Good news: Mozilla fixed their damn browser

jmillikin · on Dec 20, 2011

Not to discount the work that Mozilla has been doing, but it seems like the "improvement" they added is actually just a workaround for distros that configure filesystems incorrectly.

That is, his machine is configured to use an obsolete filesystem (ext3) in a mode with significant performance problems (data=ordered).

There are numerous ways that a machine can be mis-configured such that it suffers from poor performance. It would be better if Firefox detected these and warned about them, rather than just silently working around the broken-ness.

CrLf · on Dec 20, 2011

I find these statements amusing...

As it happens, neither is ext3 an obsolete filesystem (I have many machines using it just fine, thank you, with no intention to migrate to less tested filesystems just because they're "new"), nor "data=ordered" has significant performance problems.

More amusing than this just the fact that the filesystem is a bottleneck for a web browser... an application that should be network and CPU bound...

akkartik · on Dec 20, 2011

Alright, I'm going to start calling people on HN about this pet peeve of mine:

Please stop 'finding it amusing' when you disagree with people. It makes you sound arrogant and passive-aggressive. Even if the other side is totally wrong, hammering that fact in is rhetorically counter-productive.

jmillikin · on Dec 20, 2011

data=ordered certainly does have significant performance problems. Most notably, it causes fsync() to actually act like sync(), so flushing a single file to disk can potentially cause a flush of the entire disk buffer instead!

nknight · on Dec 20, 2011

That behavior for fsync() is permitted by POSIX (and incidentally matches a permitted, but not required, interpretation of sync()). It's also something that, given reasonable application design, should rarely be an issue.

Part of Firefox's problem was that practically everything a user would do resulted in fsync() being called -- that's unnecessary and unreasonable. It's one thing to fsync() when one adds a bookmark, or saves a password. Doing it every time a link is clicked is just insane, and would pose a performance problem regardless of ext3's eccentricities.

bzbarsky · on Dec 20, 2011

Browsers are CPU-bound, network-bound, GPU-bound, memory-bound (esp. memory bandwidth, though some people count that as "CPU"), and filesystem-bound. Depending on exactly what you're doing with the browser.

gravitronic · on Dec 20, 2011

Try comparing the deleting of a large file on ext3 and ext4.

On ext3 it can take 20 minutes to delete a file that in ext4 is deleted in a few seconds. That is including a followup "sync".
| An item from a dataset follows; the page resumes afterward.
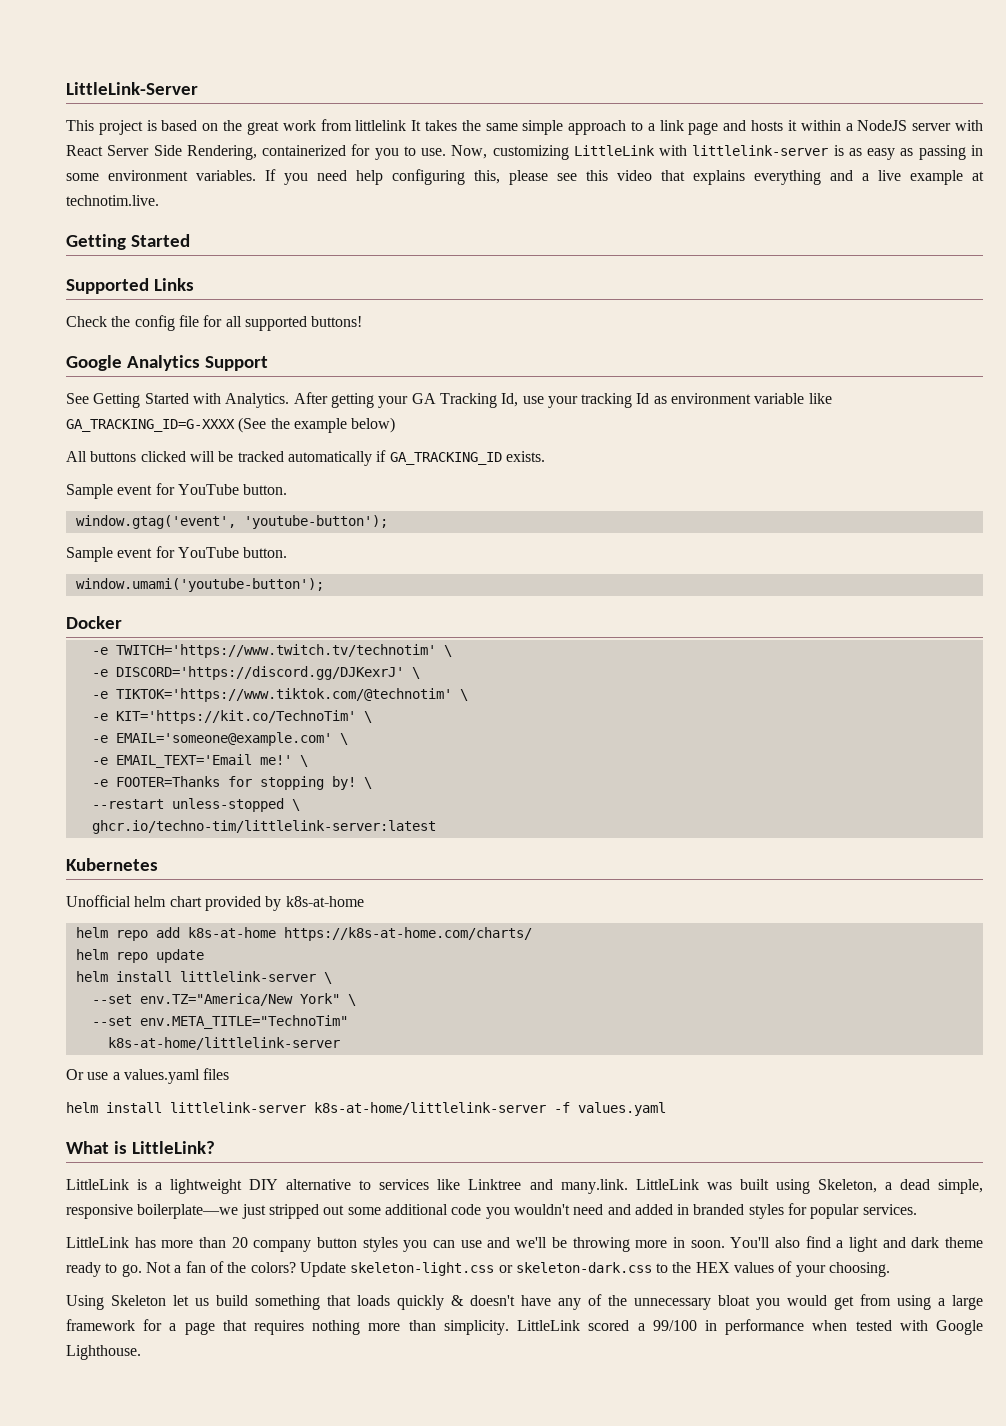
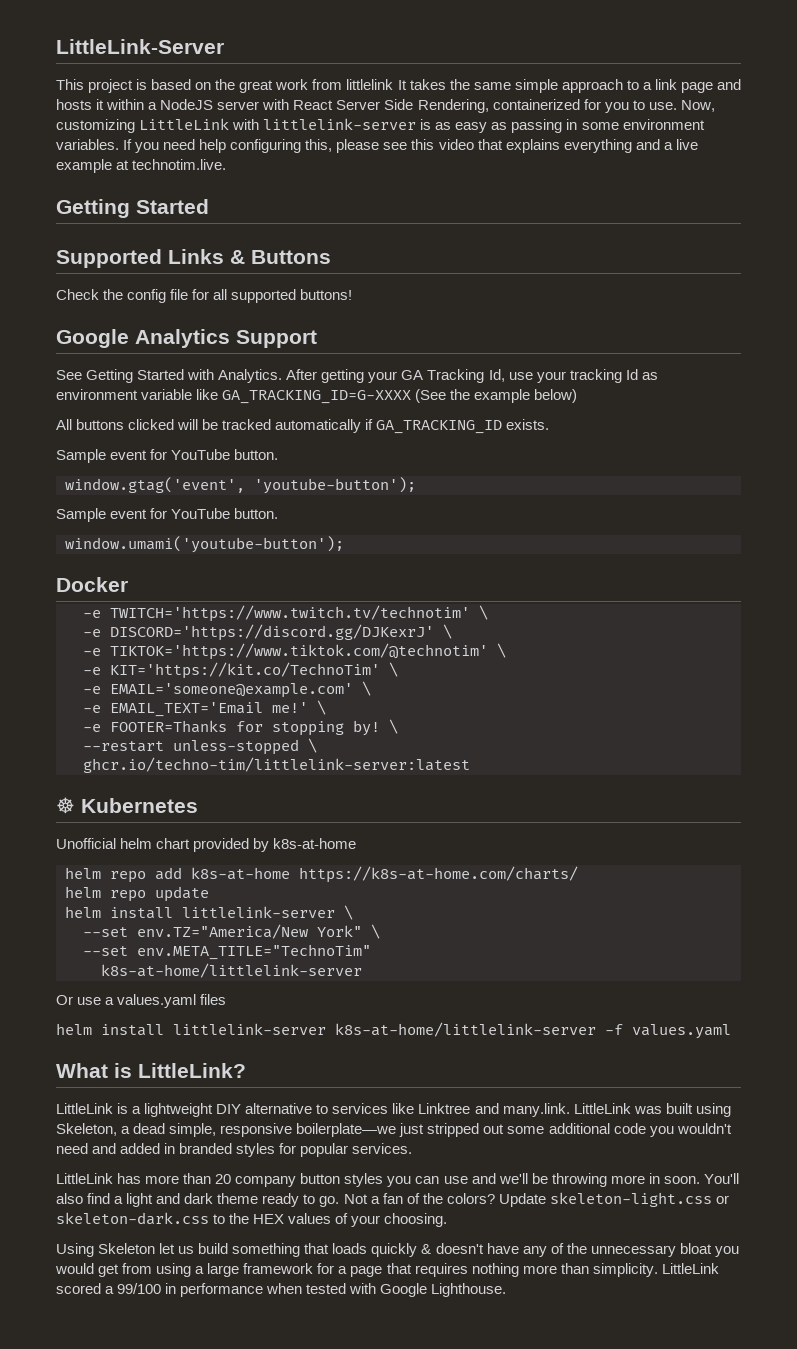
(194, 284) none -> [230,250,331,264] & Buttons
(436, 827) none -> [56,797,75,814] ☸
It is an obsolete filesystem.

nohat · on Dec 20, 2011

I would agree that calling ext3 obsolete is odd, but I don't know enough about the particulars of file system performance to understand why data=ordered is or is not problematic. This leads to the interesting problem of judging the opinion of several contradicting, but apparently similarly qualified people. I'm sure someone on HN is able to decisively explain: can someone do so?

yew · on Dec 20, 2011

Originally, ext3 filesystems maintained journals of all metadata and data changes. This substantially decreases the likelihood of the filesystem ending up in an irrecoverably inconsistent state, but it also has major performance implications.

Relatively early on ext3 was extended with "data=ordered" and "data=writeback" modes (with "data=ordered" being the default and recommended mode, as "data=writeback" is marginally faster but offers few consistency guarantees). In these modes only metadata changes are committed to the journal.
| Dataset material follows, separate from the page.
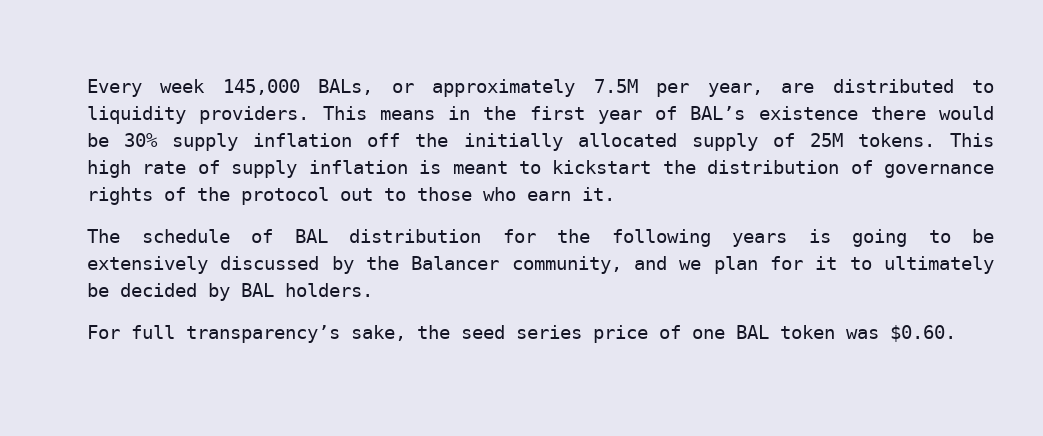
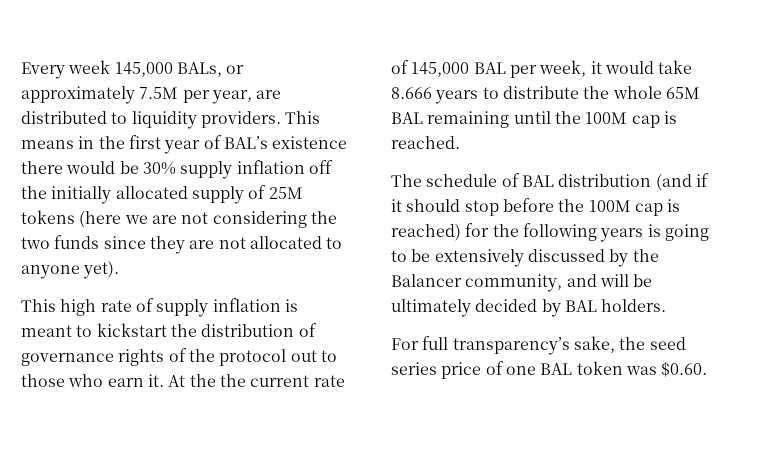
[857,133,935,147] tokens. -> [21,210,337,228] [21,235,343,254] [21,261,120,279] tokens (here we are not considering the two funds since they are not allocated to anyone yet). //
(615, 194) none -> [168,374,345,387] [391,60,693,78] [391,86,700,104] [391,111,677,128] [391,136,460,149] At the the current rate of 145,000 BAL per week, it would take 8.666 years to distribute the whole 65M BAL remaining until the 100M cap is reached.
(481, 236) none -> [655,173,709,191] [391,198,681,216] [391,224,461,241] (and if it should stop before the 100M cap is reached)
[679,256,995,274] [87,283,109,297] we plan for it to ultimately be -> [599,274,653,287] [391,299,471,317] will be ultimately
In "data=ordered" mode the filesystem attempts to guarantee that data will actually be written to the disk (not merely cached) before any related metadata writes occur, as opposed to caching and writing all data according to an outside schedule. Obviously, this also has certain implications for write performance.
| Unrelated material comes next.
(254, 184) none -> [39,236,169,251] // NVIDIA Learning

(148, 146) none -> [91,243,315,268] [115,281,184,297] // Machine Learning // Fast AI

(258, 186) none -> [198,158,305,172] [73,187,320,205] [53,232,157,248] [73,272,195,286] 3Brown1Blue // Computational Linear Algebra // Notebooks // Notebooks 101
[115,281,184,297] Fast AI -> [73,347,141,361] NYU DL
I would say that Firefox was incontrovertibly broken in this case, but my views on the adoption of ext4 would probably be considered rather conservative. Regardless, ext3 isn't going away any time soon so this fix will be appreciated.

nohat · on Dec 20, 2011

Ah, I gather firefox assumed that it could write to a given file repeatedly and it would just stay in the cache. Thanks for the explanation.

yew · on Dec 20, 2011

Not quite, though that's part of what the problem was. There's a mechanism (fsync) for forcing the changes in a particular file to be written to disk. As a result of the consistency guarantees made by the "data=ordered" mode, synchronizing a single file often forces the filesystem to make other, unrelated writes to the disk as well. In the worst case the entire cache can be forced to disk. The end result is substantially more disk activity than would be expected.

rbanffy · on Dec 20, 2011

> neither is ext3 an obsolete filesystem

It's certainly not obsolete as in "you shouldn't use it anymore", but it certainly is as in "there is really no reason to continue using it". While moving to BtrFS may be premature for most people, not moving to ext4 is somewhat eccentric. Ext4 is more than good enough.

> More amusing than this just the fact that the filesystem is a bottleneck for a web browser...

Indeed.

erez · on Dec 21, 2011

Not an opinion about ext3, but "I have many machines using it" does not mean a system is obsolete or not, for obvious reasons. Besides, with companies still running COBOL/FORTRAN software on decades old hardware, what is "obsolete"?

RexRollman · on Dec 21, 2011

In my opinion, obsolete software is software that is no longer maintained.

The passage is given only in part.